She exhaled slowly, then said, “Deiq—got upset. You stepped in his way to protect me.”
He shivered all over, panic threading through every muscle. “Gods, and I’m alive?”
“He snapped you over his knee like a twig,” she said. “Broke your spine.”
Bile rose in his throat, scorching; he swallowed it down, breathing hard.
“You’ve been asleep for nearly two tendays. Healing. This is the first time you’ve even opened your eyes.”
“Fimre,” he said immediately, and drew his elbows under him to sit up. Sharp agony flared up his back and out his arms; he hissed and abandoned the attempt.
She laid a hand on his shoulder. “Doing just fine. He learned some lessons of his own recently. Quite the change in him.”
“Must have been some hellacious lessons,” Eredion said sourly. “I didn’t think anything besides a brick to the head and groin all at once would impact that boy.” The pain subsided, leaving a vast weariness in its wake. He yawned hard enough for his ears to pop.
She laughed. “Not far off,” she said. “Deiq didn’t use a brick, though, as far as I know.”
“Oh. Oh, shit.”
“He survived,” she said, more soberly. “And learned from it.”
“Good.” He lay quietly for a few moments, thoughts slowing, then asked, “What happened—where’s Deiq now?”
“I don’t know. He left not long after...your fight. I haven’t seen him since.”
He listened to the tension arc in her voice and said, “You’re relieved.”
“Sometimes. Other times I wish he’d stayed. It’s been...an adjustment, without him around.”
He found her wrist with his hand and pressed gently. “He does tend to grow on you.”
“Nobody knows we’re married,” she said in a low voice. “It’s better that way.”
Eredion squeezed his eyes more tightly shut, sorting through angles. “Yes,” he said finally. “You’re right. It’s much better.” He paused. “Any chance of keeping how I was injured quiet as well?”
“You tripped and fell wrong against a table,” she said. “Officially.”
He grinned sourly. “Nobody will believe it.”
“But challenging it means calling me a liar.”
“Yes....” He rested in the flaring not-darkness behind his eyelids.
“One question I do have for you, while I have you alone,” she said. “Hama finally decided to tell everything she knew to the king, and there were quite a few people Oruen wanted to get his hands on afterwards. Unfortunately, most of them seem to have disappeared. Do you happen to know anything about that?”

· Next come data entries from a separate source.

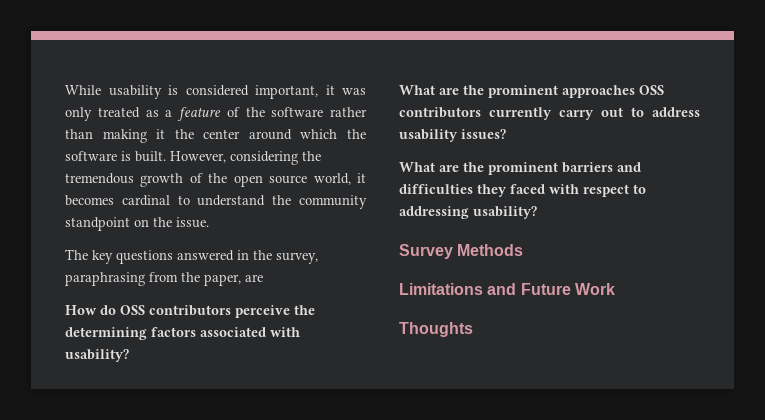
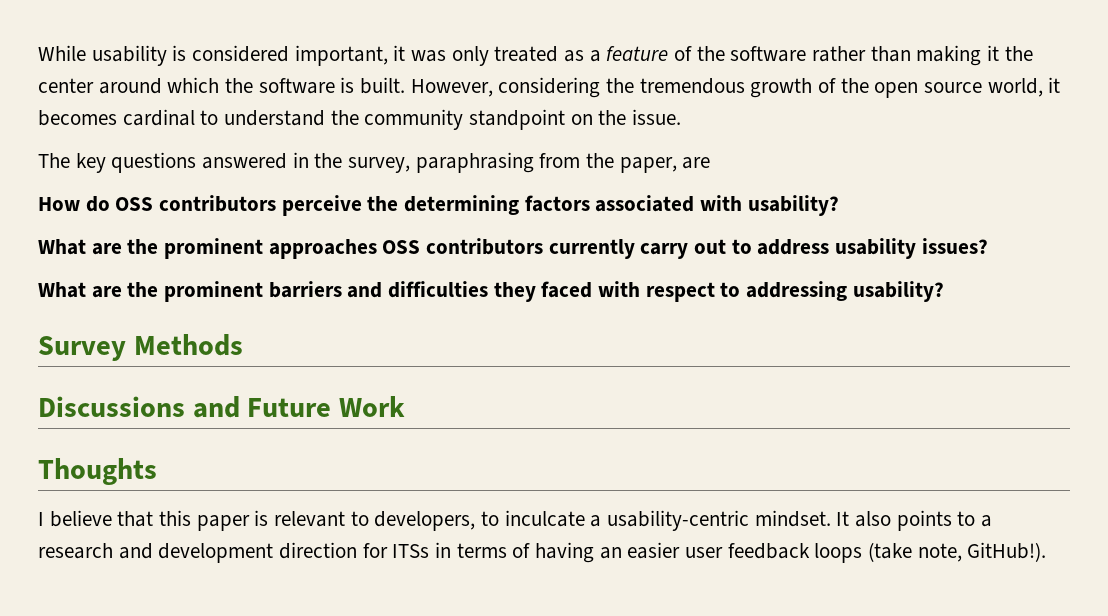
[399,283,483,295] Limitations -> [38,396,185,417] Discussions
(473, 329) none -> [38,510,993,531] [38,542,1047,563] // I believe that this paper is relevant to developers, to inculcate a usability-centric mindset. It also points to a research and development direction for ITSs in terms of having an easier user feedback loops (take note, GitHub!).

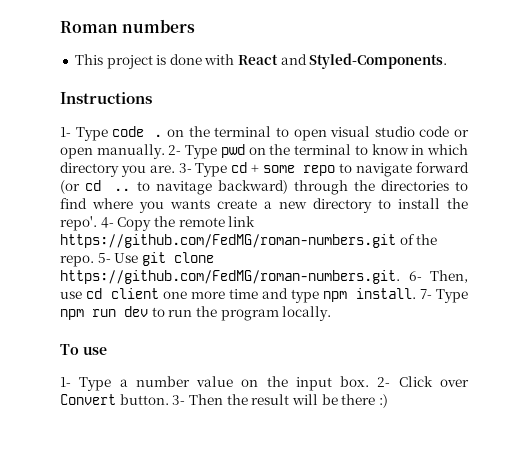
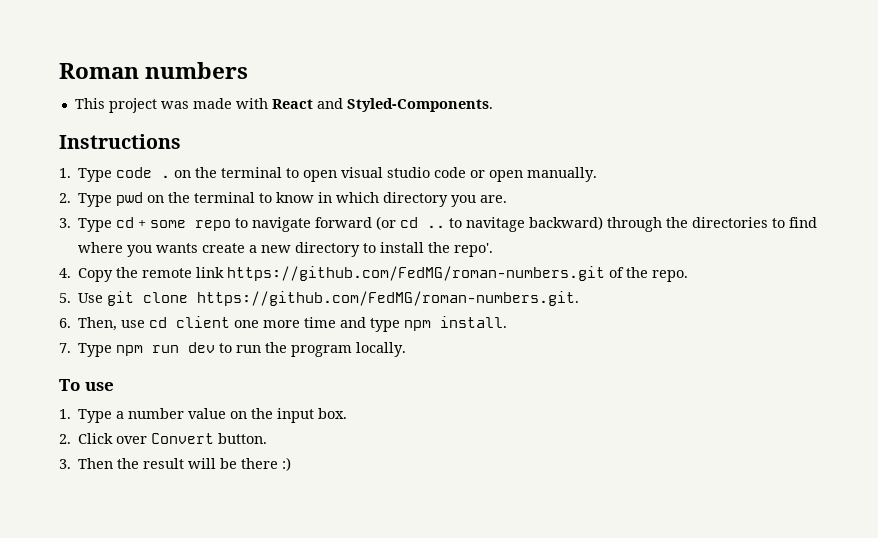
[156,54,202,65] is done -> [160,98,232,109] was made
[60,127,71,137] 1- -> [59,168,71,178] 1.
[168,145,182,155] 2- -> [59,193,71,203] // 2.
[178,163,192,173] 3- -> [59,218,71,228] // 3.
[100,217,114,228] 4- -> [59,268,71,278] // 4.
[97,253,111,263] 5- -> [59,293,71,303] // 5.
[408,271,422,281] 6- -> [59,318,71,328] // 6.
[419,289,432,299] 7- -> [59,343,71,353] // 7.
[60,377,71,387] 1- -> [59,409,71,419] 1.
[377,377,391,387] 2- -> [59,434,71,444] // 2.
[172,395,186,405] 3- -> [59,459,71,469] // 3.

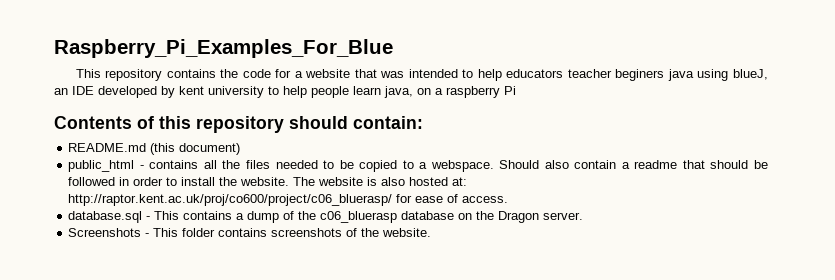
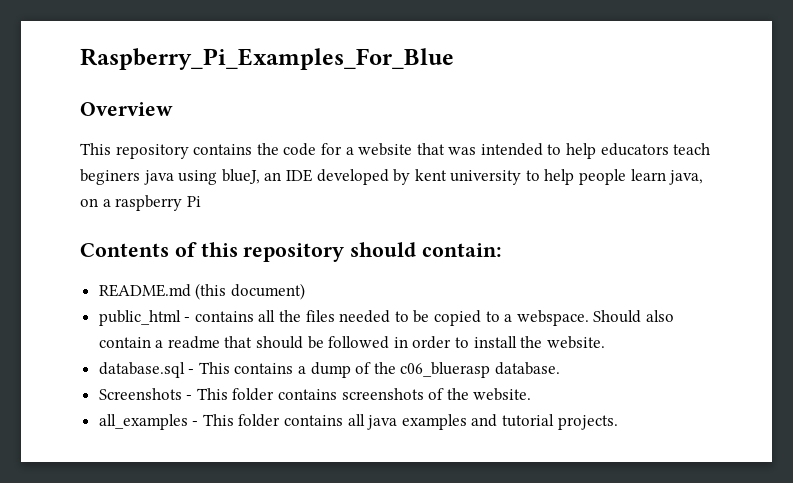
(393, 48) none -> [80,102,173,116] // Overview
[567,69,612,78] teacher -> [673,143,711,155] teach
[293,177,468,186] [68,194,509,206] The website is also hosted at: http://raptor.kent.ac.uk/proj/co600/project/c06_bluerasp/ for ease of access. -> (605, 342) none
[401,211,584,223] database on the Dragon server. -> [495,362,561,375] database.
(432, 232) none -> [98,414,618,430] // all_examples - This folder contains all java examples and tutorial projects.

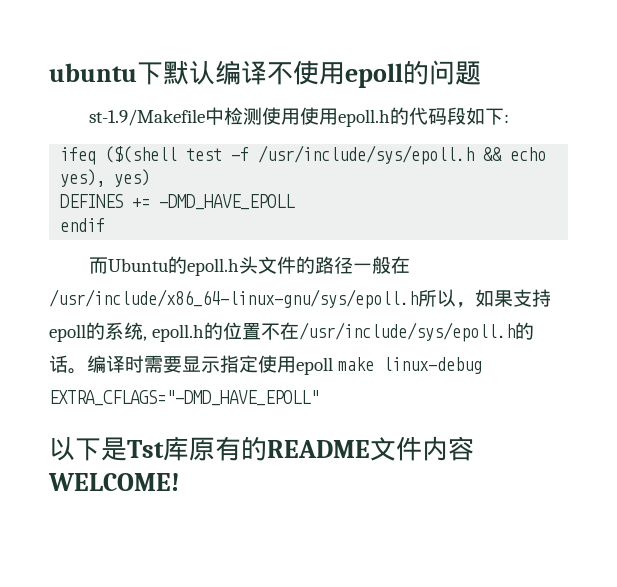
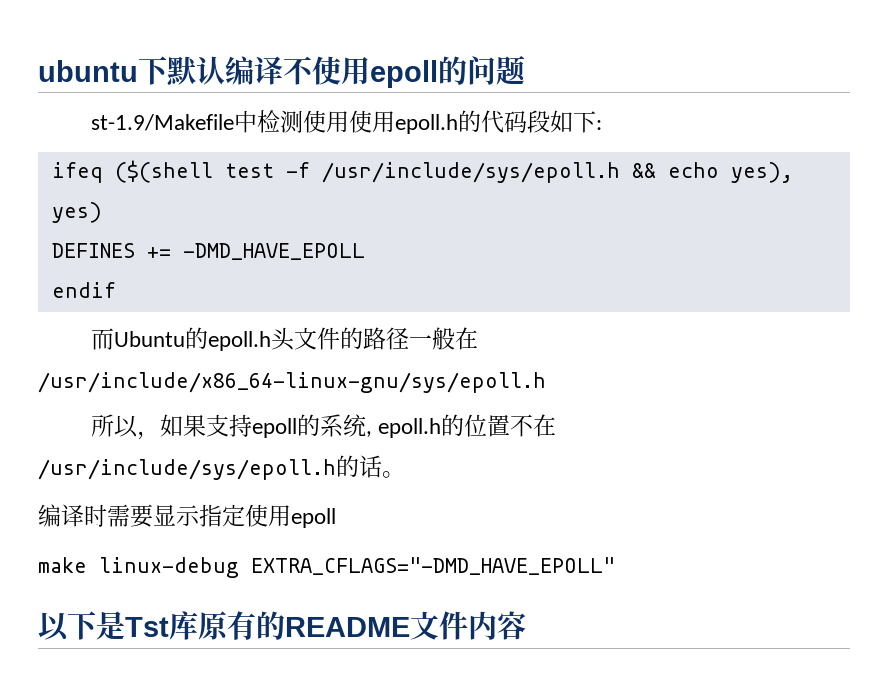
(418, 299) none -> (546, 382) //
(87, 371) none -> (405, 474) //
(333, 366) none -> (336, 518) //
[48,473,180,491] WELCOME! -> (526, 625) none

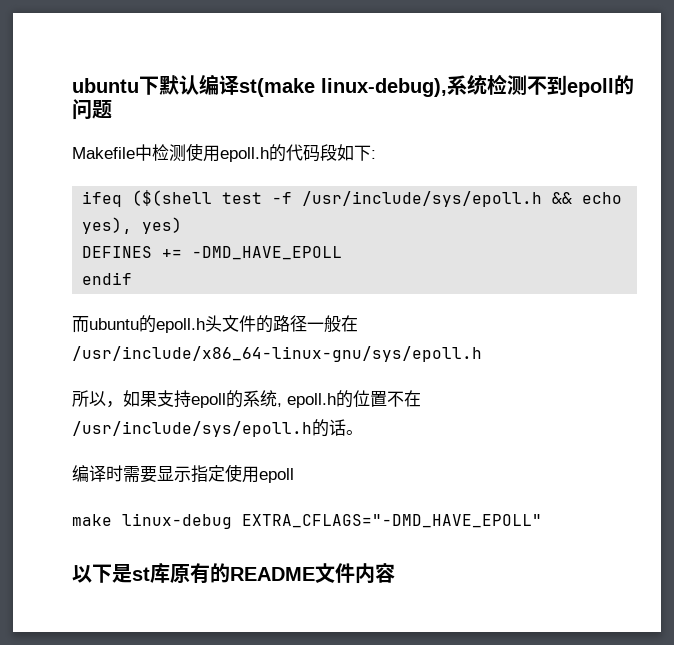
[283,56,370,85] 不使用 -> [239,74,567,97] st(make linux-debug),系统检测不到
[90,114,234,131] st-1.9/Makefile -> [72,147,135,159] Makefile
[348,110,395,133] 使用 -> (220, 153) none
[113,331,185,347] Ubuntu -> [89,318,139,330] ubuntu
[125,617,169,637] Tst -> [132,567,150,581] st

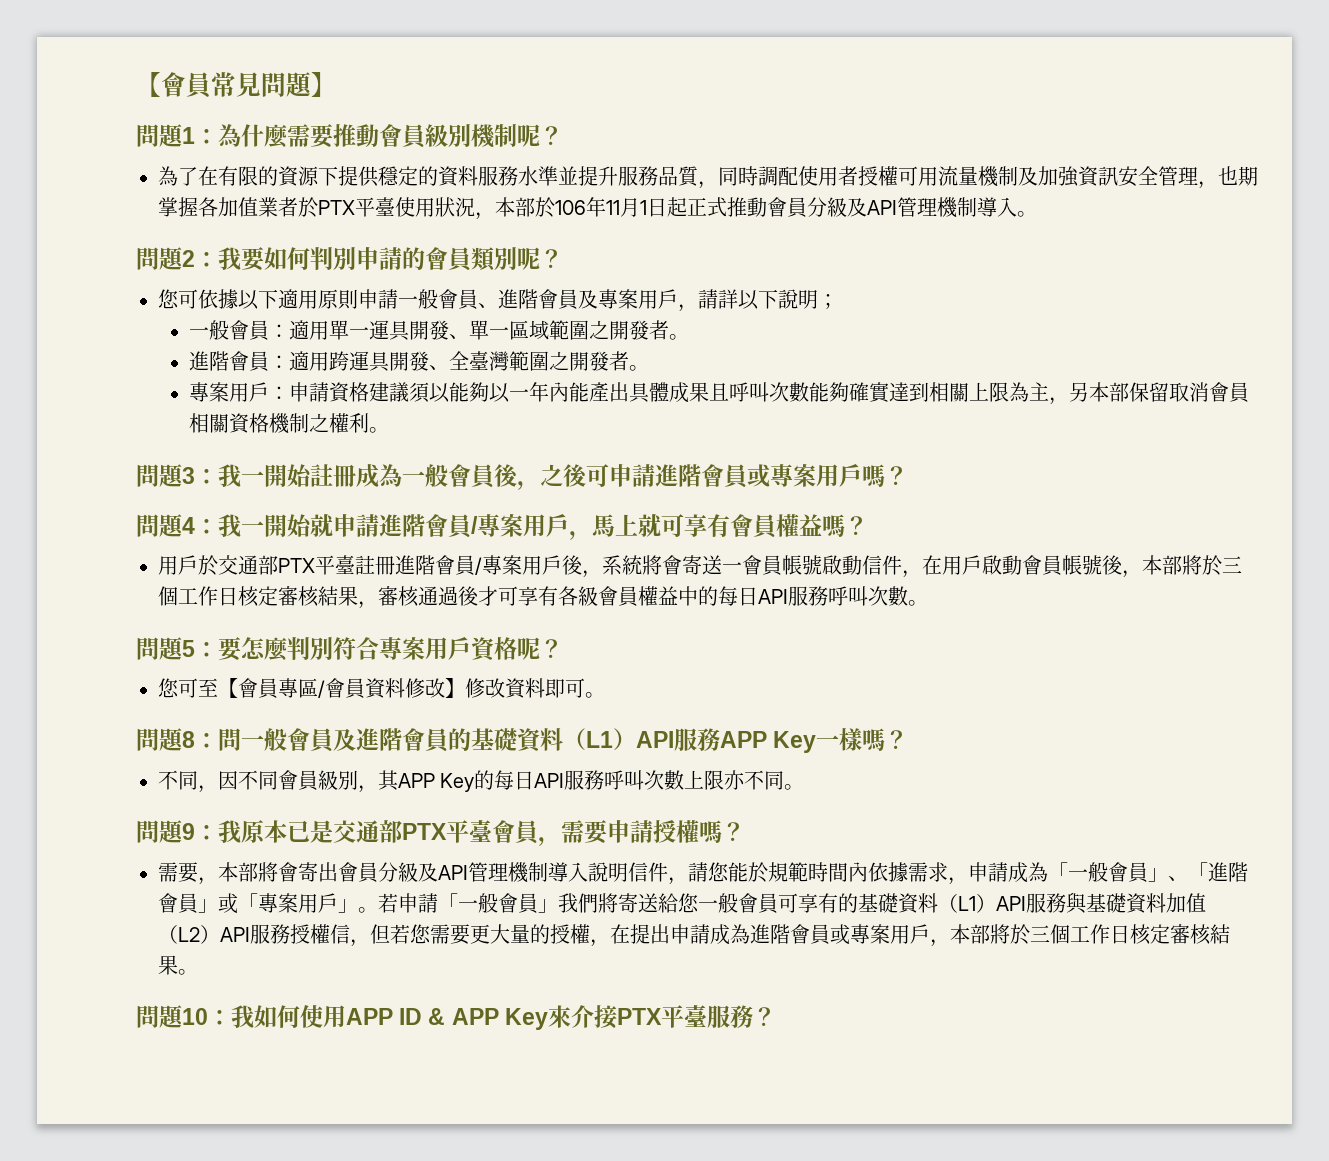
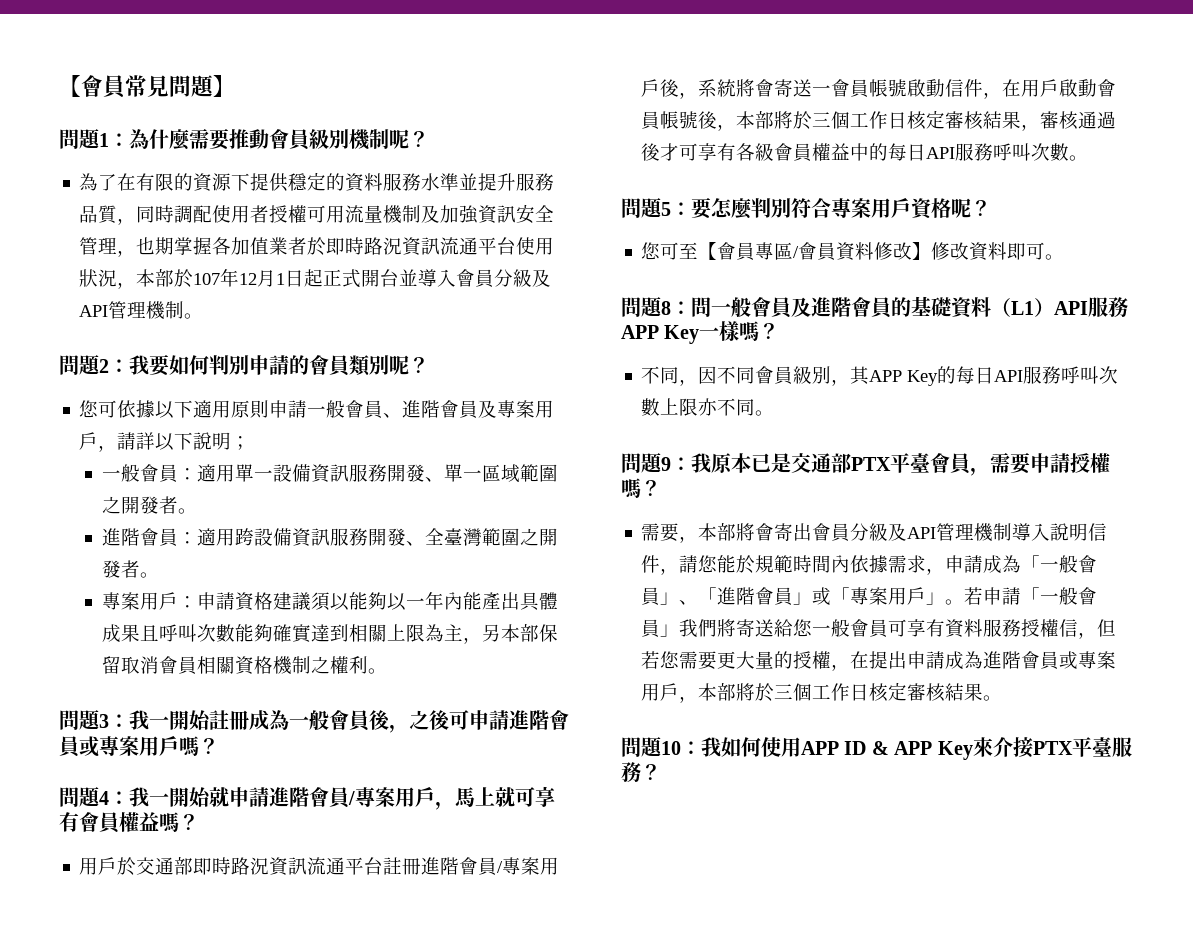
[318,197,395,217] PTX平臺 -> [326,237,517,256] 即時路況資訊流通平台
[555,197,620,217] 106年11 -> [193,268,258,287] 107年12
[727,197,1017,218] 推動會員分級及API管理機制導入 -> [361,269,552,287] [79,301,185,320] 開台並導入會員分級及API管理機制
[368,320,410,341] 運具 -> [273,464,388,483] 設備資訊服務
[348,351,390,372] 運具 -> [254,528,369,547] 設備資訊服務
[278,555,355,575] PTX平臺 -> [193,857,384,876] 即時路況資訊流通平台
[838,892,1206,914] [158,925,250,944] 的基礎資料（L1）API服務與基礎資料加值（L2）API -> [945,619,984,638] 資料

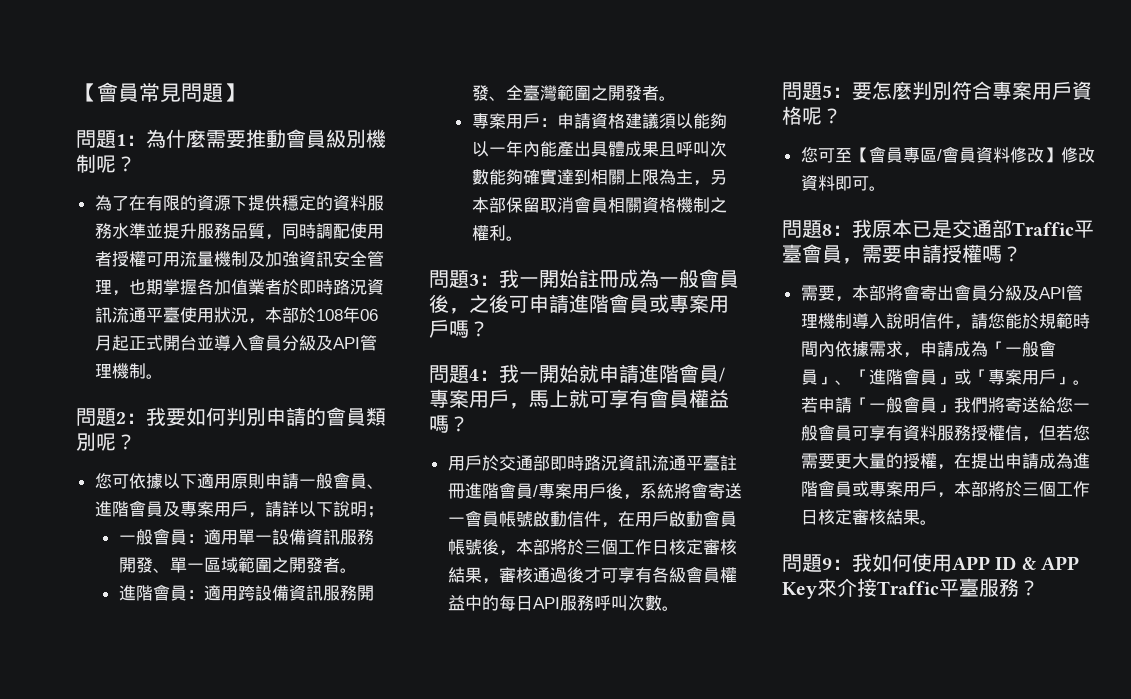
[497,237,517,255] 台 -> [162,307,180,323] 臺
[193,268,305,287] 107年12月1日 -> [315,306,378,323] [94,335,112,351] 108年06月
[364,857,384,875] 台 -> [702,455,720,471] 臺
[691,296,1128,319] [621,321,780,344] [641,366,1119,386] [641,398,775,416] [621,453,691,473] 問一般會員及進階會員的基礎資料（L1）API服務APP Key一樣嗎？ // 不同，因不同會員級別，其APP Key的每日API服務呼叫次數上限亦不同。 // 問題9： -> (852, 230) none
[851,457,891,471] PTX -> [1012,222,1074,236] Traffic
[661,741,681,755] 10 -> [822,558,832,570] 9
[1032,741,1073,755] PTX -> [877,581,939,595] Traffic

She paused. “Just between us,” she added. “I won’t tell Oruen if you need it quiet; but I’d really like to know for myself.”
“No,” he said. “And I’d tell you. No idea at all on that.”
She sighed. “Probably something to do with Deiq, then,” she murmured.
“Probably.” Weariness dragged through him as though he hadn’t slept for days.
After a few more moments, she gave a faint hmph, then said, “That aside, everything’s fine for the moment. Go back to sleep. Kalei says that next time you wake you’ll have your sight back.”
“Gods, it’s nice not to be needed,” Eredion said, and fell asleep to the sound of her laughing.
Brittle leaves rattled along the ground with every gust of wind; skeletal bushes and trees stood stark contrast against a scattering of evergreens. Sun poured through the leafless branches, warming the sunroom far more than the chilly day outside.
Eredion sighed and tugged the heavy blanket more firmly around him. Just the sight of the weather outside was enough to make him feel cold down to his bones. There would be fires lit tonight, with the first of the stores of long-burning eastern peat and northern coal; a few precious logs might be added on here and there. The air would turn thick and rank in short order, and within the next few tendays the entire city would begin to stink of peculiarly earthy smoke. The smell wouldn’t go away until the weather warmed and windows opened to ocean-sent breezes.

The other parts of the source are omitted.